Nikkor Z MC 50mm f/2.8 macro lens

      Photo Review 8.9


      In summary

      The small size, light weight and weather-resistant sealing of this lens make it a useful choice for travel and everyday photography. Its standard focal length can be used for everyday snapshots as well as photographing subjects like street scenes, portraits and close-ups of food and flowers.

      Our tests performed at the middle of the focus range (and outside the macro range) indicate very good performance for both resolution and edge-to-edge sharpness.

      Full review

      Announced on 2 June, the Nikkor Z MC 50mm f/2.8 is the first-ever 50mm macro lens the company has released, regardless of lens mount. This lens, which covers a ‘standard’ angle of view, and its sibling the Nikkor Z MC 105mm f/2.8 VR S telephoto (which we hope to review soon), join the expanding Z series line-up bringing the total to 21 at time of publication. Weighing only 260 grams, its bright f/2.8 maximum aperture enables it to be used in different lighting conditions and provides depth-of-field control for selective focusing.

      Angled view of the Nikkor Z MC 50mm f/2.8 lens. (Source: Nikon.)

      While Nikon hasn’t released an F-mount macro lens since July 2011 – a decade ago, the choice of the ‘standard’ 50mm focal length for the new Z-mount lens is noteworthy.

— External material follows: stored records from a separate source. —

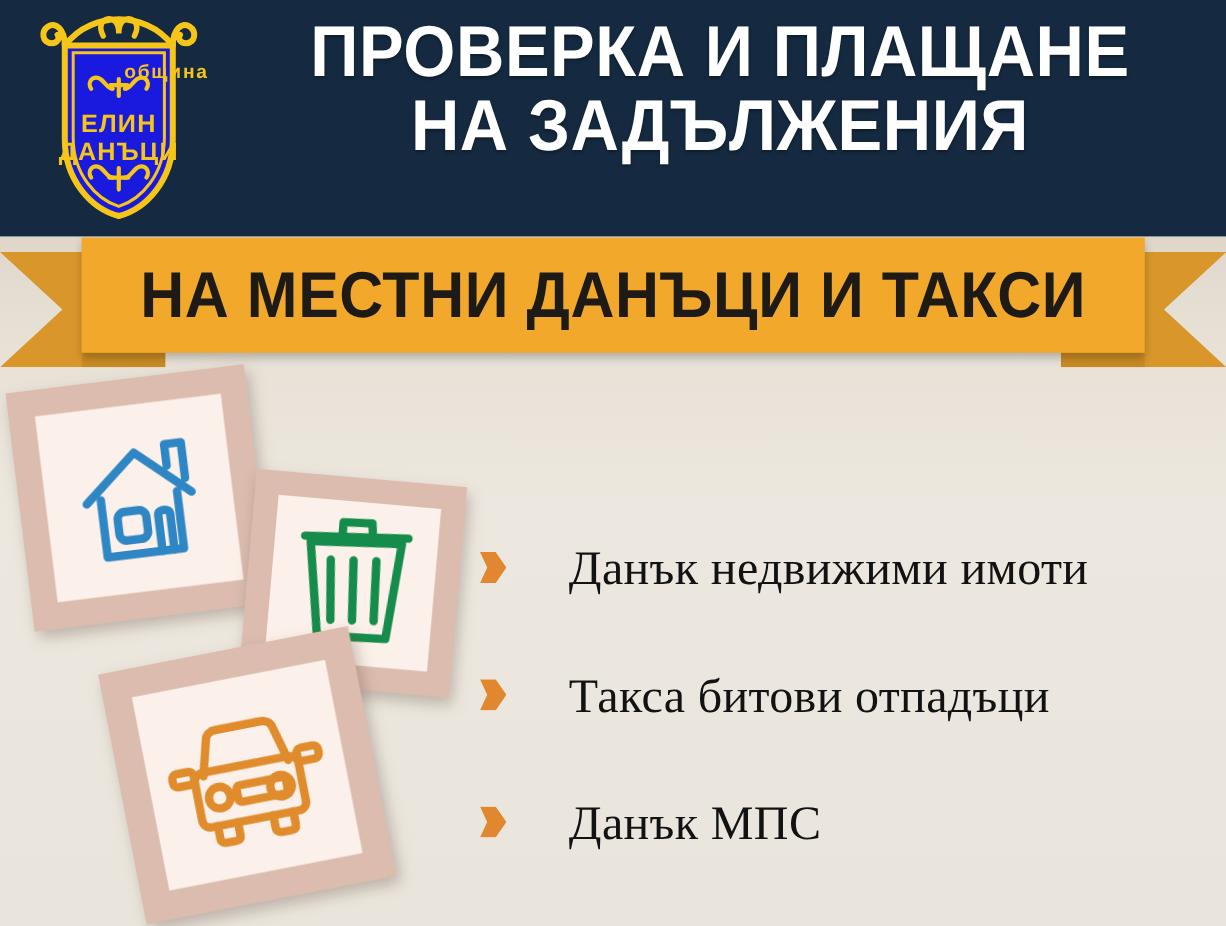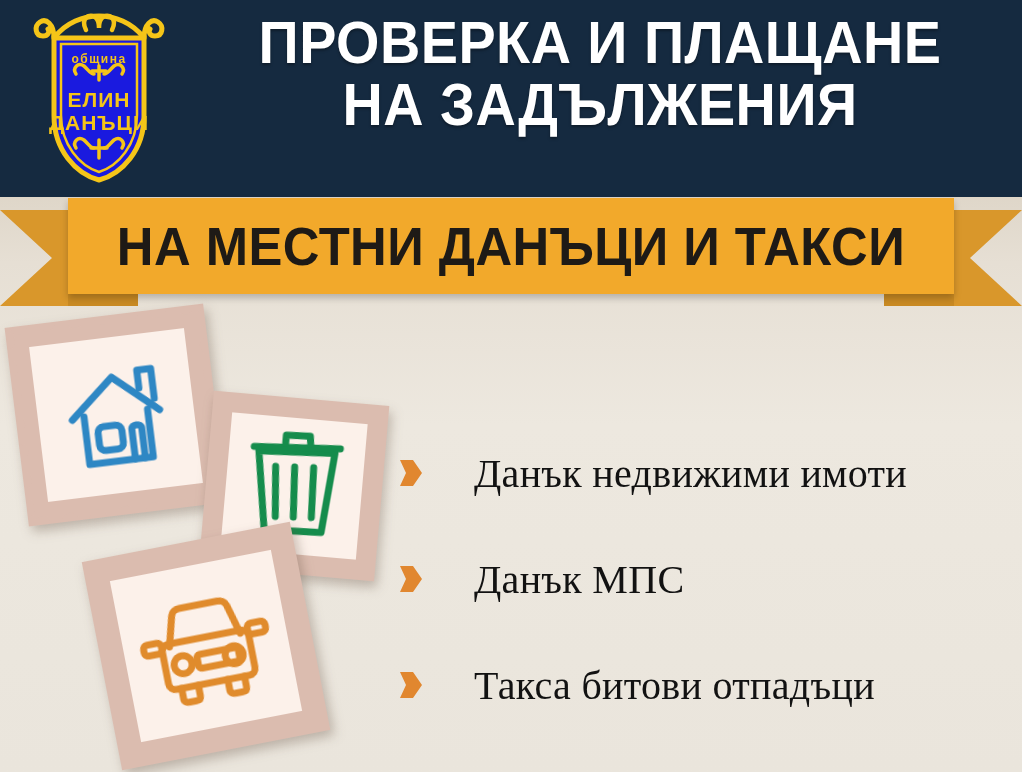--- a/index.html
+++ b/index.html
@@ -42,7 +42,7 @@
     position:absolute;left:0;right:0;top:44px;text-align:center;
     color:#F5C518;font-weight:bold;pointer-events:none;
   }
-  .shield-sm{font-size:12px;letter-spacing:1.5px;display:block;}
+  .shield-sm{font-size:16px;letter-spacing:1.5px;display:block;text-align:right;}
   .shield-big{font-size:21px;letter-spacing:1px;display:block;line-height:23px;text-align:center;}
 
   

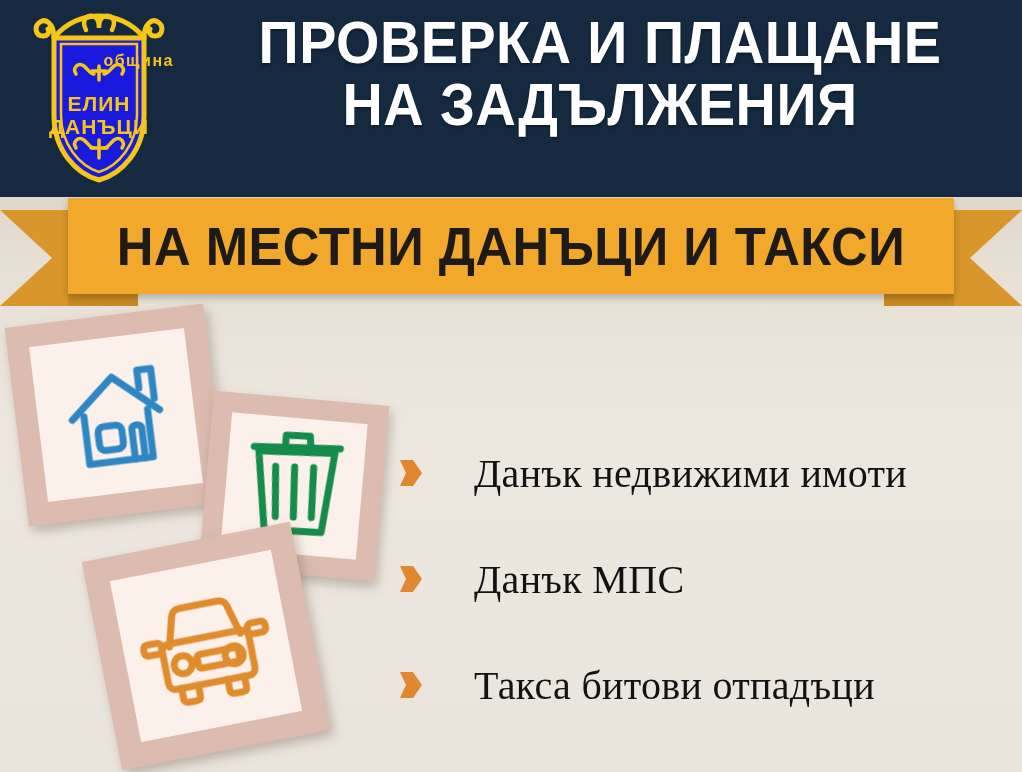--- a/index.html
+++ b/index.html
@@ -300,11 +300,11 @@
     </div>
     <div class="list-item">
       <span class="bullet"></span>
-      <span class="list-label">Данък МПС</span>
+      <span class="list-label">Такса битови отпадъци</span>
     </div>
     <div class="list-item">
       <span class="bullet"></span>
-      <span class="list-label">Такса битови отпадъци</span>
+      <span class="list-label">Данък МПС</span>
     </div>
   </div>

Nikon’s previous F-mount macro lenses offered focal lengths of 40mm (DX mount), 45mm (with perspective control), 55mm (manual focus only) and 60 mm, none of them exactly ‘standard’.

      The Z MC 50mm f/2.8 lens covers a 47-degree angle of view and offers 1:1 magnification at a working distance of 16 cm.  When used on a cropped-sensor camera like the Z 50 or Z fc, the coverage is equivalent to a 75mm lens in 35mm format, which can make it worth considering for owners of these cameras.

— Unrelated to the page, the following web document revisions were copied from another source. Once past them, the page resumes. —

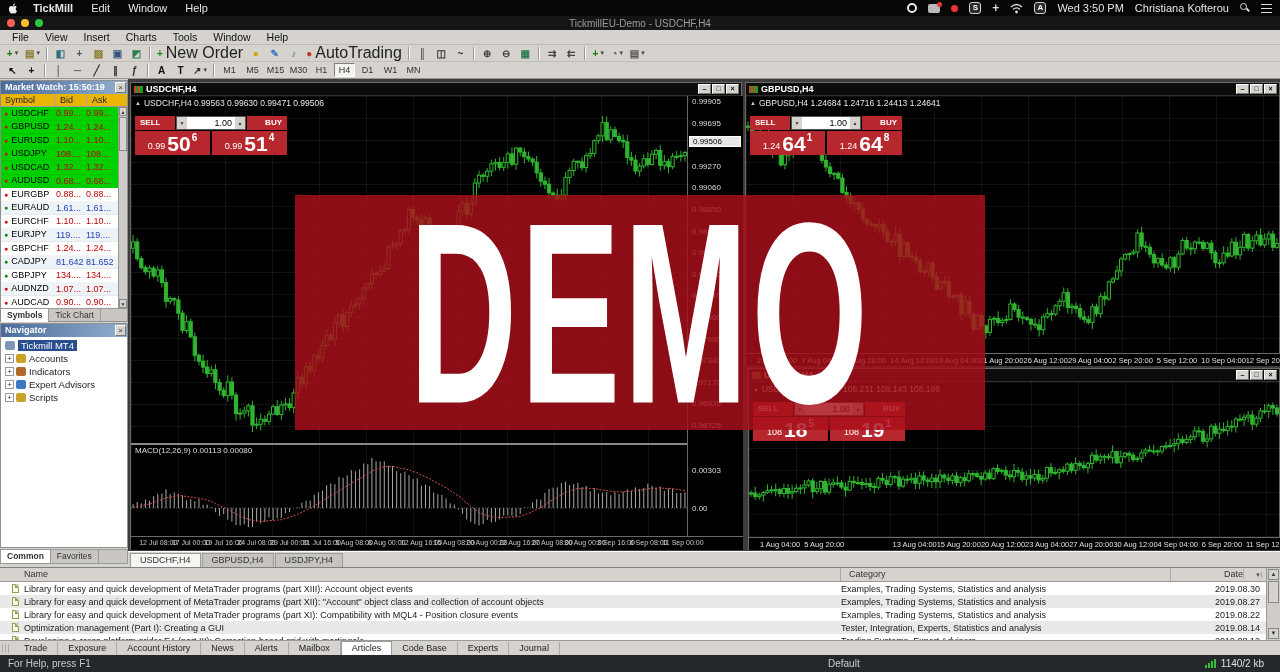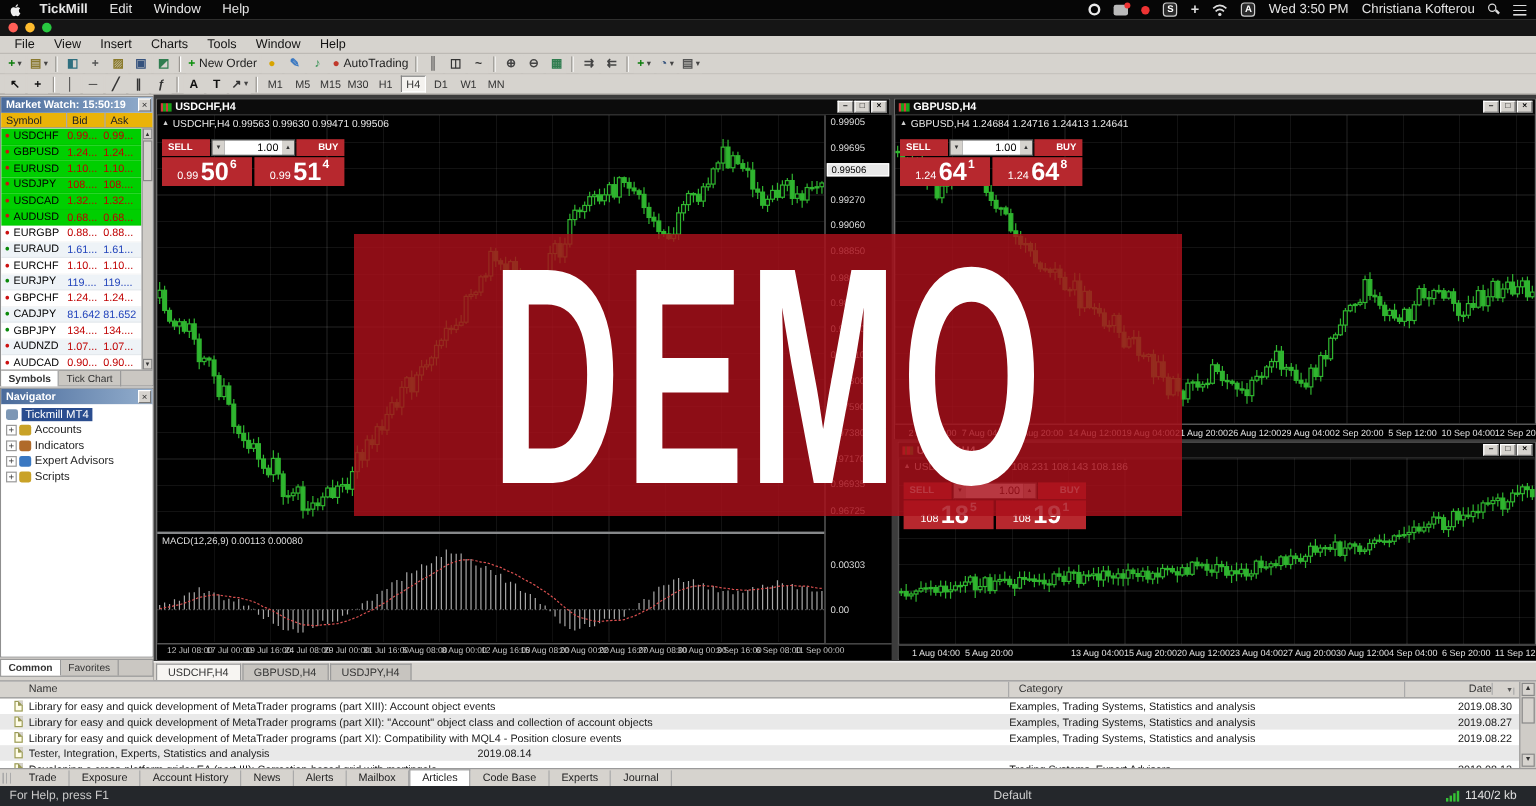--- a/index.html
+++ b/index.html
@@ -191,6 +191,7 @@
   <span class="tl r"></span>
   <span class="tl y"></span>
   <span class="tl g"></span>
+  <span class="win-title">TickmillEU-Demo - USDCHF,H4</span>
 </div>
 
 <div class="menu-bar" id="menu-bar">

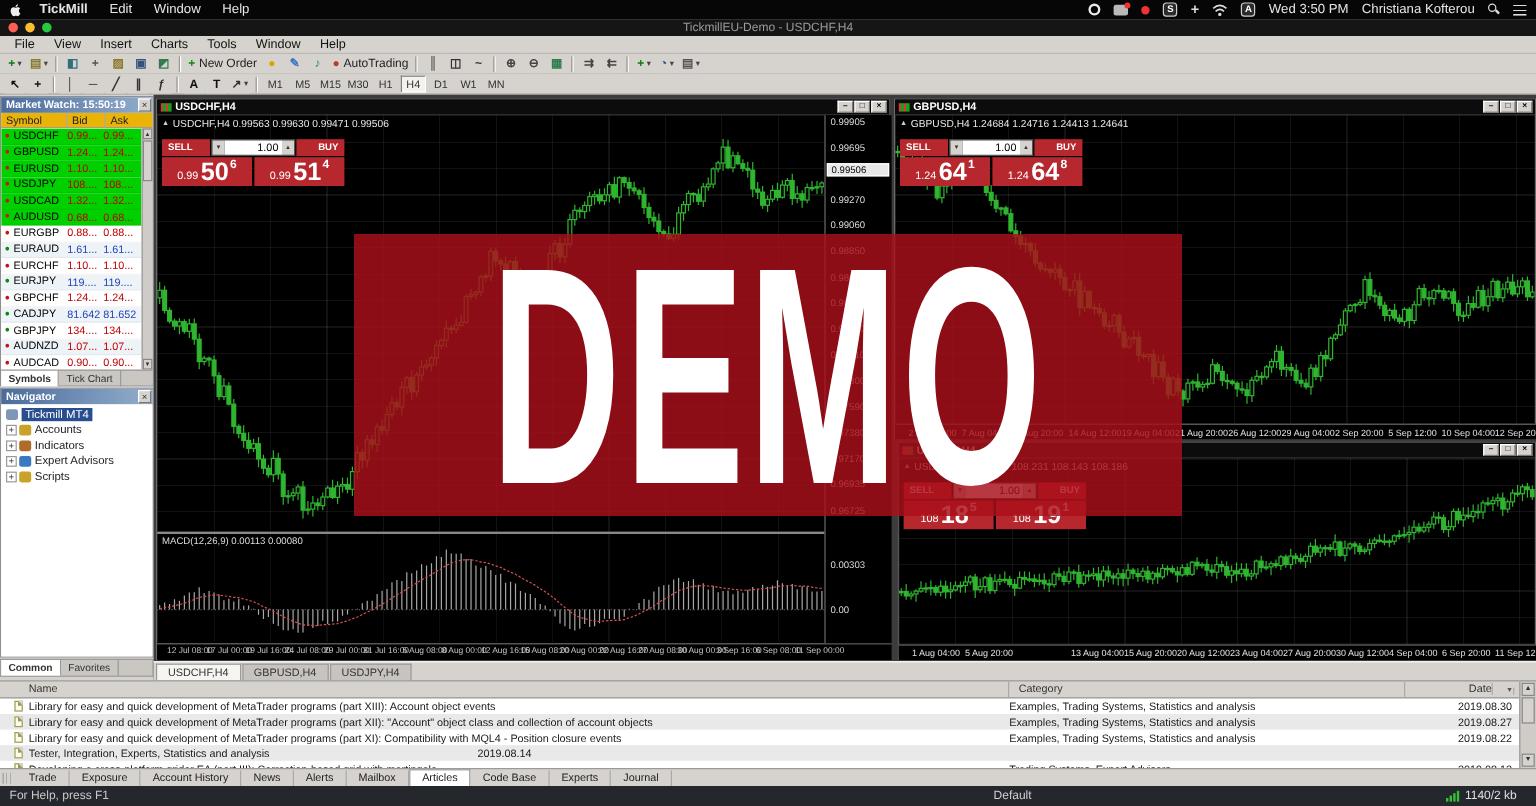--- a/index.html
+++ b/index.html
@@ -36,7 +36,7 @@
 #toolbar-draw{top:62px;border-bottom:1px solid #9a9792}
 .tbtn{height:15px;min-width:17px;display:inline-flex;align-items:center;justify-content:center;border:1px solid transparent;margin:0 1px;padding:0 1px;background:#d6d3ce}
 .tglyph{font-size:10px;line-height:13px;font-weight:bold}
-.tlabel{font-size:10px;color:#222;margin-left:3px}
+.tlabel{font-size:16px;color:#222;margin-left:3px}
 .tdrop{font-size:7px;color:#444;margin-left:2px}
 .tsep{width:2px;height:13px;border-left:1px solid #9a9792;border-right:1px solid #fff;margin:0 3px}
 .tf{min-width:21px;height:14px;font-size:9px;color:#333;text-align:center;line-height:13px;border:1px solid transparent;margin:0 1px}

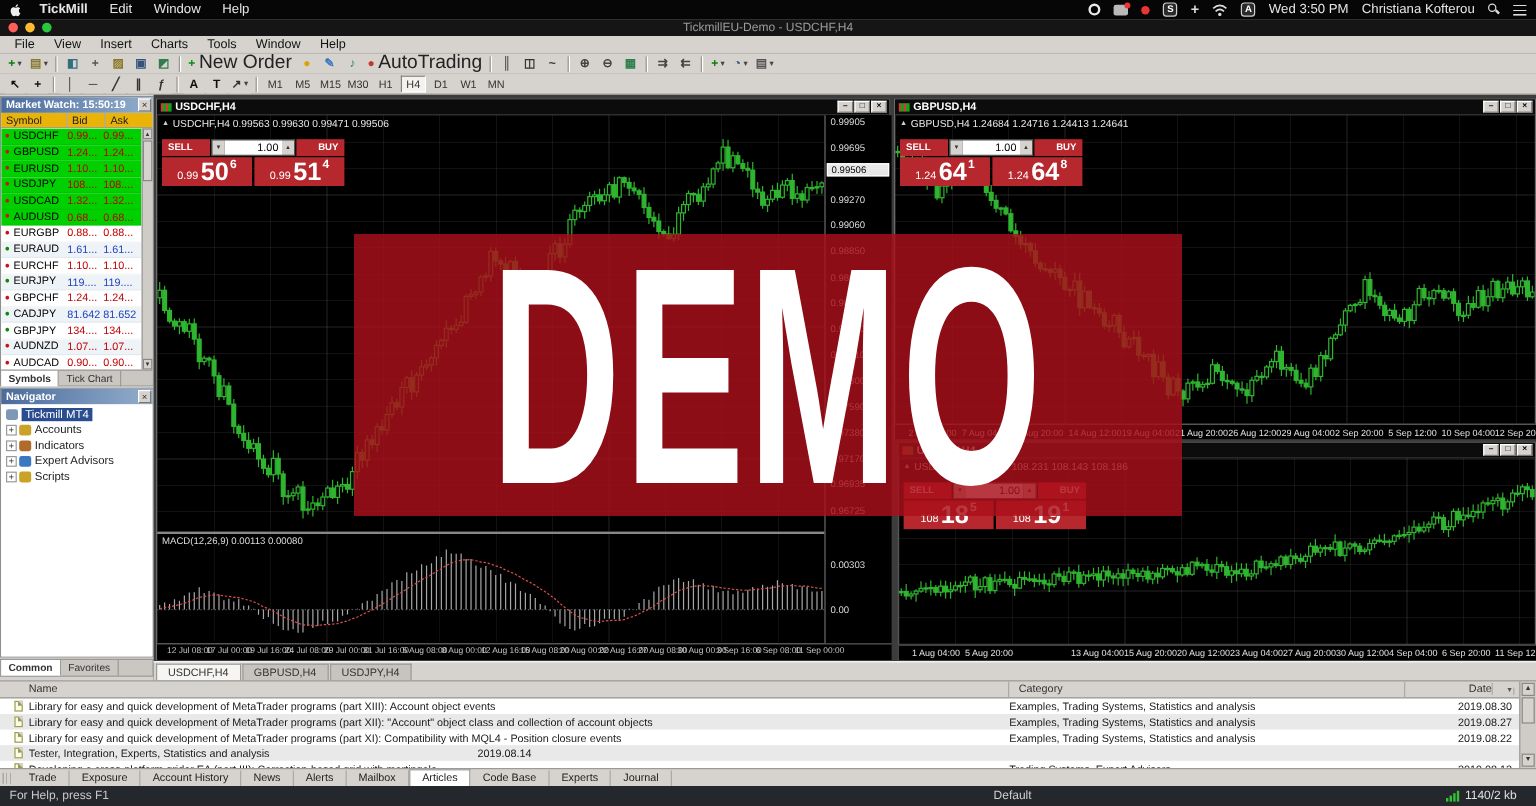--- a/index.html
+++ b/index.html
@@ -1680,6 +1680,7 @@
       </div>
       <div class="tbrow alt">
         <span class="doc"></span>
+        <span class="tr-name">Optimization management (Part I): Creating a GUI</span>
         <span class="tr-cat">Tester, Integration, Experts, Statistics and analysis</span>
         <span class="tr-date">2019.08.14</span>
       </div>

      The optical design of this lens contains 10 elements in seven groups and includes one aspherical and one extra-low dispersion element, their positions shown in the diagram below. A fluorine coating is applied to the front element to resist dirt and smudges, making the lens easy to keep free of grime.

      The optical diagram for the Nikkor Z MC 50mm f/2.8 lens, showing the positions of the exotic elements. (Source: Nikon.)

      It’s worth noting the amount of light reaching the sensor decreases as focus distance decreases and the effective maximum aperture changes accordingly. This shows on the camera info display as well as in the Exif metadata in the image file.

      The f/2.8 setting is only available at camera-to-subject distances greater than approximately three metres. It opens to f/3 for distances between one and three metres but for close-ups the maximum aperture is f/5.6 at 1:1 reproduction or between f/3.5 and f/4 at one-third and half life size.

      Autofocusing is driven by stepping motors (STM), which operate quickly and silently with suppressed hunting. The front-focusing design minimises the size and weight of the lens for easy and comfortable carrying.

      While it lacks stabilisation, this shouldn’t be an issue with Nikon’s full-frame Z-mount bodies, although neither of the Z-mount cropped sensor models (Z50 and Z fc) is stabilised. The dust and drip resistant construction is a bonus, regardless of which camera body is used, as it provides some protection against light rain and dust when shooting in outdoor conditions.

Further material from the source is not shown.